As an added bonus, I never need saline. Gas permeables, while they do have their own cleaning/soaking/rinsing solution, can be rinsed in tap water before insertion - so I don’t have to carry saline around with me.

Cons? They’re more expensive. But they also are not replaced every two weeks or a month. I get new ones every two years. They’re also a bitch to sleep in. You’re not supposed to sleep in them at all, but I will take naps with them in and they’re fine. On the occasions (usually involving alcohol and laziness) I sleep all night with them in, my eyes yell at me in the morning.

The idea of a rigid piece of plastic may be even more daunting, but after watching my mother and husband struggle with soft lenses all these years, I remain very happy with my gas permeables.

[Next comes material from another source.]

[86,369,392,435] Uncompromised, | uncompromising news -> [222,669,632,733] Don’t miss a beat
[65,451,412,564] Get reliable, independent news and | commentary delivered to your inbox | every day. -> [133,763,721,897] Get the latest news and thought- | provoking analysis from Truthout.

**Sunspace **- do you remember walking out of the office for the first time and seeing INDIVIDUAL LEAVES ON THE TREES?! Ohmigod, I had always thought they were big smears of green for everyone! :smiley:

I had no trouble getting used to them when I started wearing them in high school. But I had to give them up when I was around 29. The lenses would spontaneously slide up under my eyelids.

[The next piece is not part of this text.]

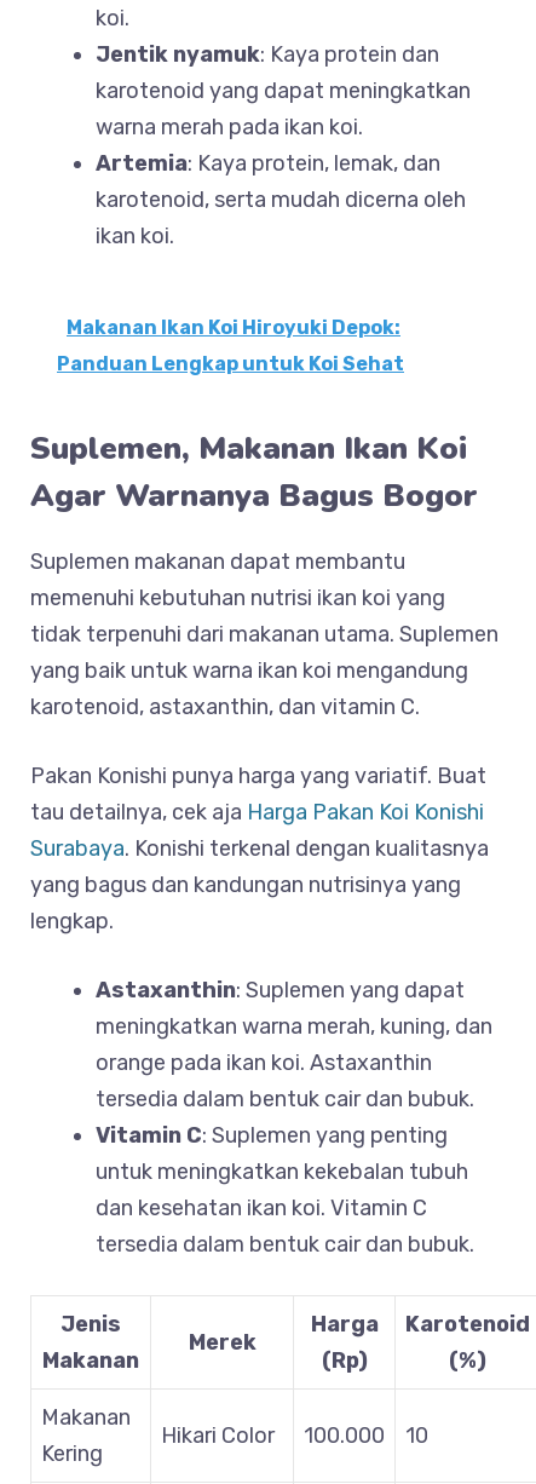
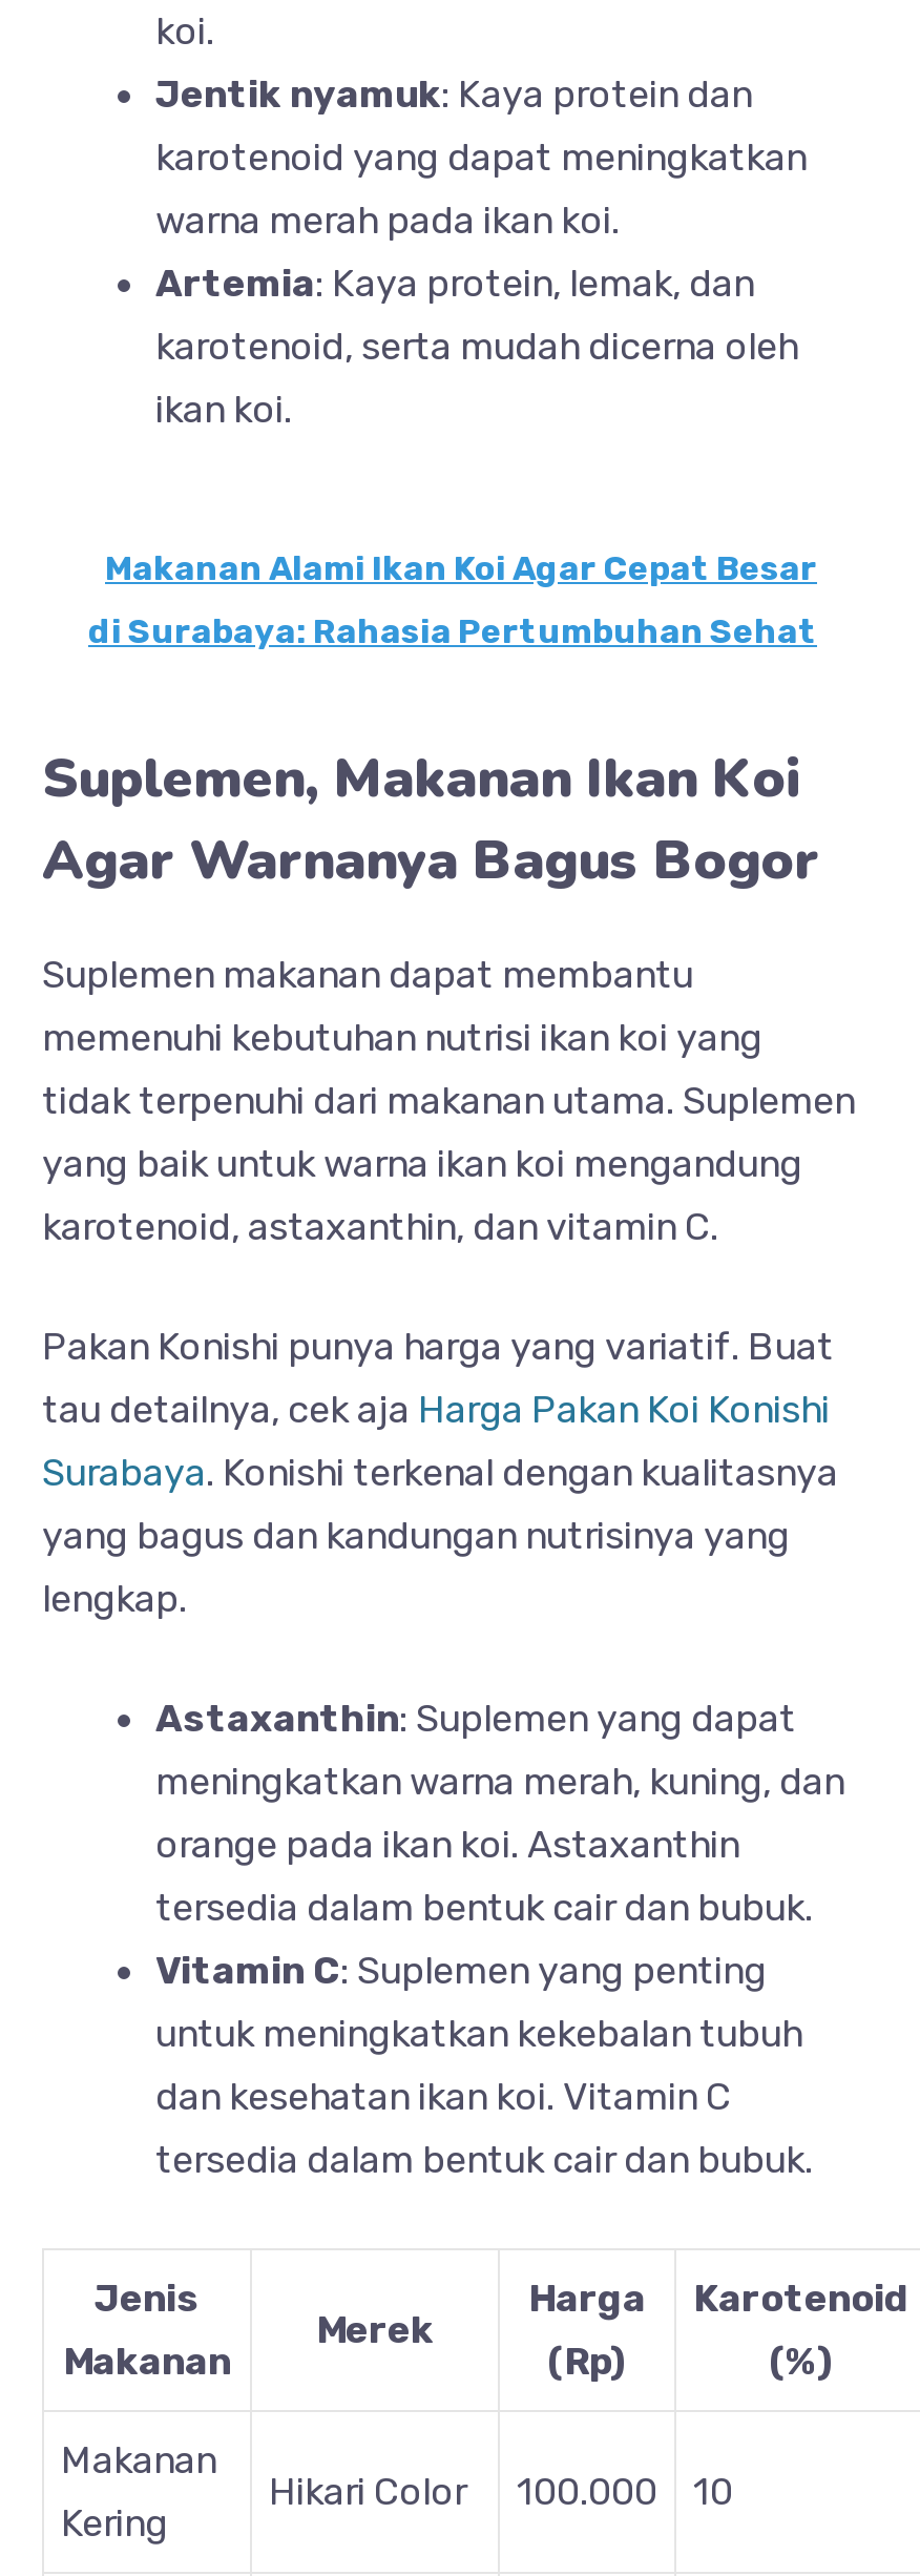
[67,316,400,339] Makanan Ikan Koi Hiroyuki Depok: -> [105,548,817,588] Makanan Alami Ikan Koi Agar Cepat Besar
[57,352,404,375] Panduan Lengkap untuk Koi Sehat -> [88,611,817,651] di Surabaya: Rahasia Pertumbuhan Sehat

I don’t know if it was because I was a little older and my eyes had gotten drier, or because I had just taken a job in the San Fernando Valley. But what with the hassle of cleaning and storing lenses, and the expense of fluids, it was actually a relief to stop wearing them.

:: nods ::

And there was the experience of seeing that all the details extended in every direction

I can’t speak to getting over putting something in your eye, because I don’t remember ever having that problem; plus, I was first fitted for contact lenses 20 years ago, at the age of 13. But I have a couple of comments about gas permeable lenses vs. soft lenses:

I wore gas permeable lenses from 1985-2005; I finally got fitted with soft lenses a little over 2 months ago. I had to stop wearing gas perms because they were starting to actually scratch my eye, and then when a scar built up they would rub against the scar tissue. I was starting to do serious damage to my eyes. I switched to wearing mainly my glasses about 1.5 years ago, saving the gas perms for “special” occasions (dates, concerts, times when I’d be outside and want to wear sunglasses, etc.). I have a weird kind of astigmatism, and my ophthamologist of nearly 7 years just could not fit me with soft lenses; they’d never stay put on my eyes. I hate wearing glasses (which I started doing at the age of 7), even after getting new frames and giving myself time to re-adjust to wearing them again, but I just couldn’t keep hurting my eyes like that.

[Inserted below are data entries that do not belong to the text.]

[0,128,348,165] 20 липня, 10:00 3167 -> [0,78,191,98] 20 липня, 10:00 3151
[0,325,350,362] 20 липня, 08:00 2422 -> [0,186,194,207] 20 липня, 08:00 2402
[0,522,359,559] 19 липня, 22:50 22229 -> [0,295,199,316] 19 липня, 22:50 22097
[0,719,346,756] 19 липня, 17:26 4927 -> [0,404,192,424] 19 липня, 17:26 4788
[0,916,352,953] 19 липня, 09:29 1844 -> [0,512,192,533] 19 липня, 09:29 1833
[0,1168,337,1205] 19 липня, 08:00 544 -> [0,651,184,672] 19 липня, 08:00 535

This year I decided to find a new eye doc, and went to a nearby optometrist. He said a new soft lens for astigmatics had just gone on the market (Acuvue Advance for Astigmatism), and he was sure it would work for me. And it did! My vision is not as sharp as it was with the gas perms (I miss that terribly), and sometimes it’s even downright blurry in weird lighting conditions, but most of the time it’s good enough for what I need to do. What makes it worth it is that I can wear them for an entire day and my eyes never get red or irritated or bloodshot – and I can see! I don’t remember the last time I wore the gas perms for any length of time without eventual pain and redness.

As I said, my vision was sharper with the gas perms. And they definitely were easier to handle, like WhyNot says. But if you can be fitted for soft lenses that you’re happy with, I recommend going for them first. It took about 16-17 years for me start having problems with the gas perms, but why take the chance? Plus, I got the impression from both the ophthamologist and optometrist that eye docs are moving away from gas perms.

Unless you have the same kind of astigmatism I do: my lenses are daily wear, replaced every two weeks, and if I did the math right they’ll wind up costing nearly twice what I used to pay for gas perms (I get one 6-month supply at a time).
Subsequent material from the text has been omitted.